News that Thompson Valley, Colo., EMS is investigating the viability of community paramedicine programs is, I hope, one of many stories that I’ll comment on this year.
What I said in my 5 things We Have to Do in 2012 column I meant: We have to evolve or we will surely be relegated to the cluttered little corner of professions “that never made it.”
Community paramedicine is one sign that we are moving forward. In the era where health care will undergo its own revolution, EMS has to be part of the solution.
We have been part of America’s health safety net for the past 35-plus years, ever since EMTALA became part of our nation’s liability umbrella.
It simply makes sense that we are uniquely poised to implement unique, creative ways to improve the delivery of health care while lowering its cost to taxpayers and the insured (yeah I know, trickle down doesn’t always work, but THAT’s another story).
Evolutions like this also require evolution of thinking, and of learning.
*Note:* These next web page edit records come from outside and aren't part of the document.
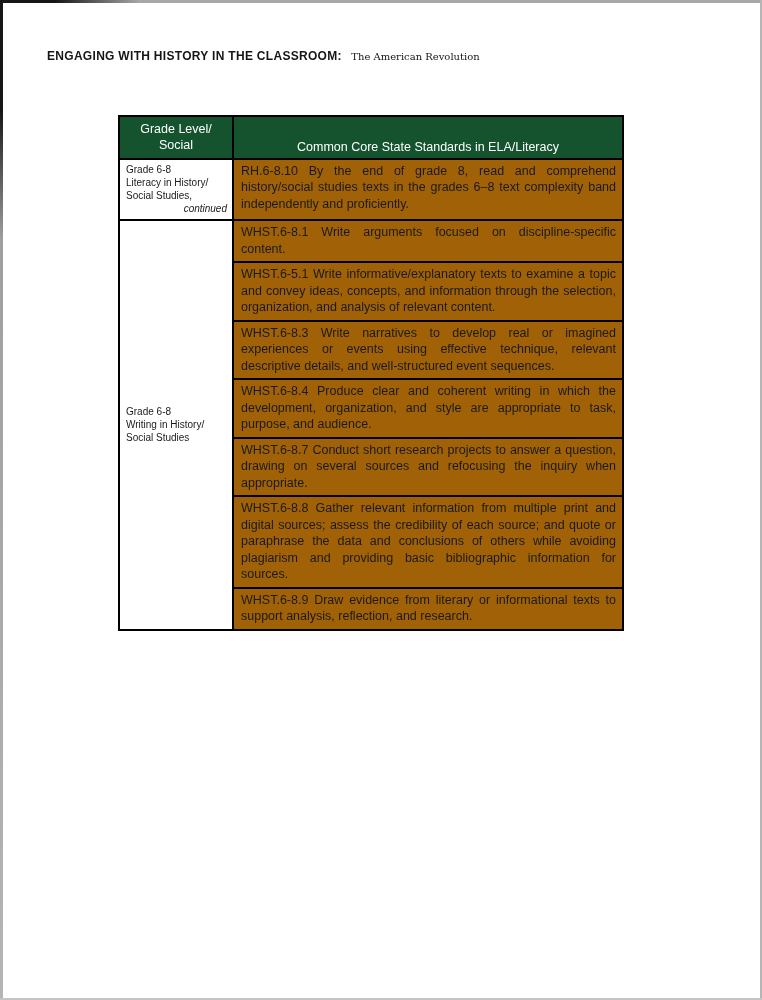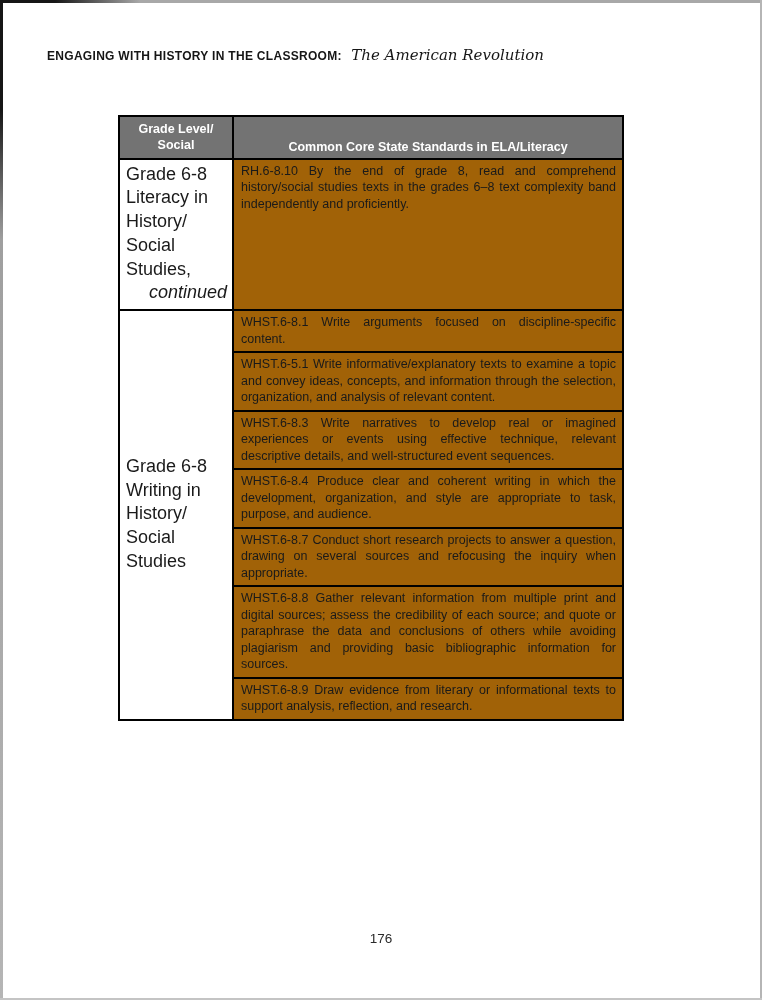"The American Revolution" .doc-header .script-title { font-size: 15px -> 10px; font-style: italic -> none }
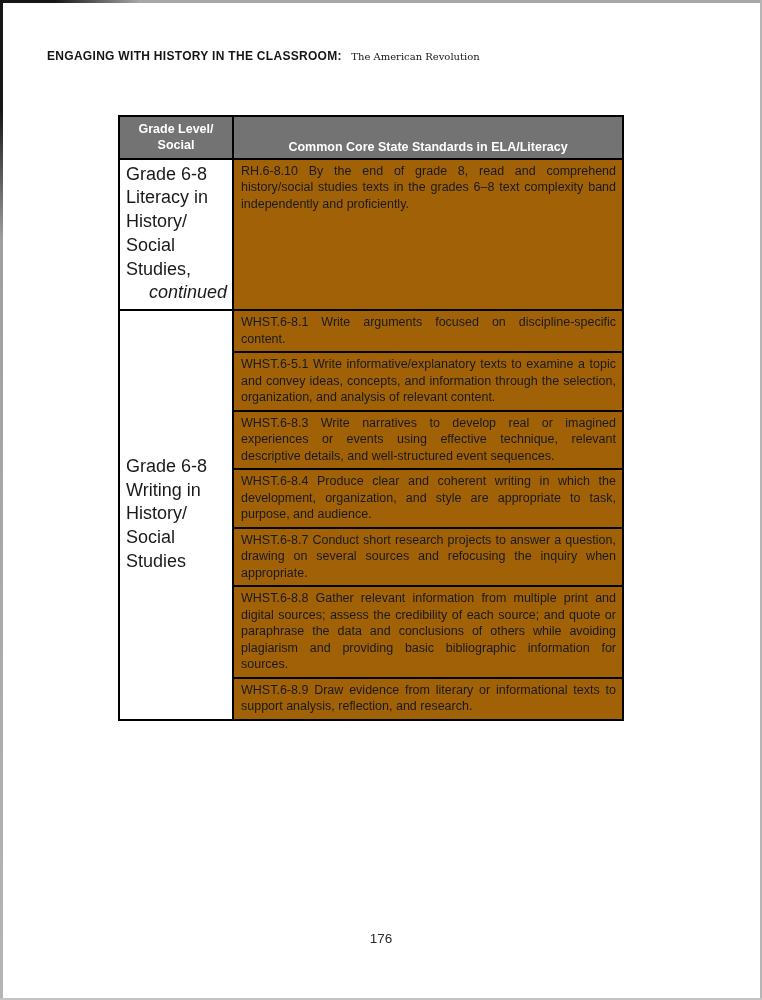"Grade Level/" table.standards th { background: #737373 -> #14532d; font-weight: bold -> normal }
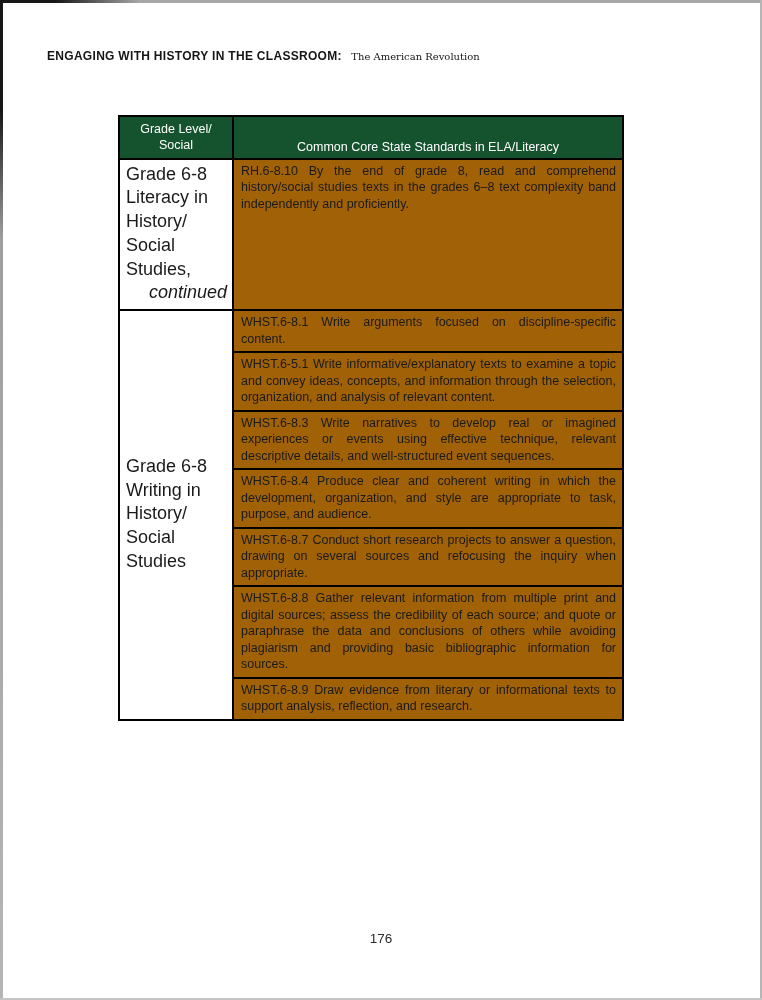"Grade 6-8" td.cluster { font-size: 18px -> 10px }
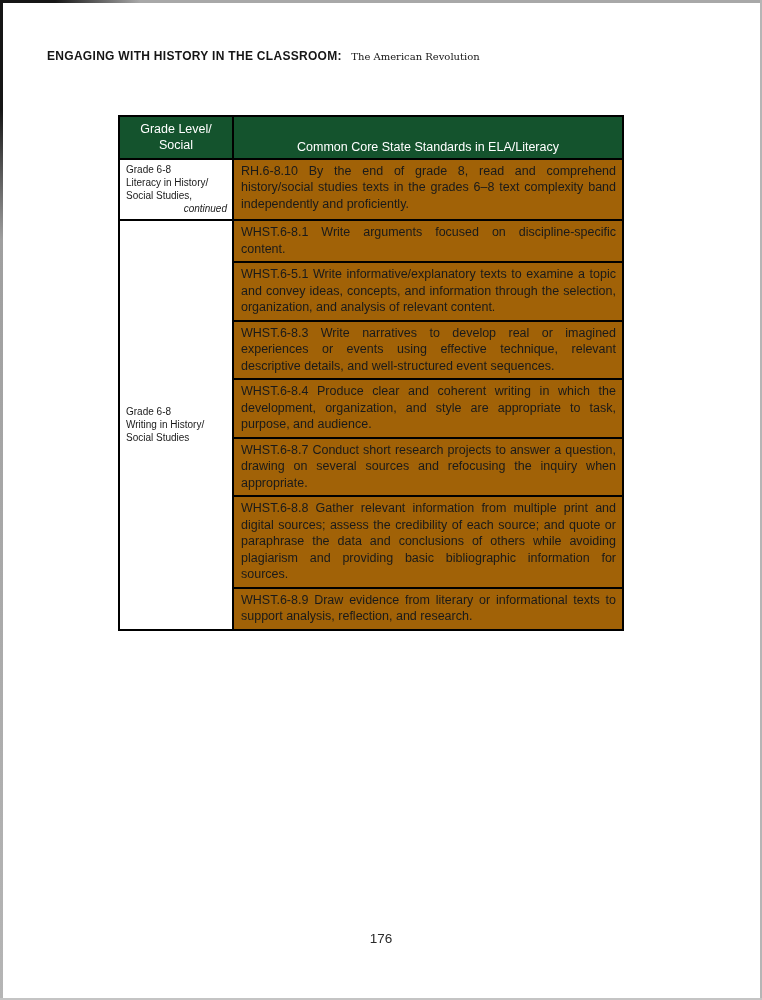"176" div.page-number { html: <div>176</div> -> none }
It’s not enough to say, “Yeah, we have lots of experience, we can do this, too,” and implement a complex program such as community paramedics.
Unfortunately there are many education programs that do not provide enough training to prepare EMS providers to make a transport decision safely and effectively.
As a profession, we need to ratchet up the volume and complexity of information so we can evaluate and decide who can receive such home care, and not need immediate, further evaluation by a physician.
Not everything can be taken care of by a set of protocols, especially when patients don’t go by the rules.
Community paramedicine is one step. What other roles can we fill in our community? How else can we contribute to society’s greater good?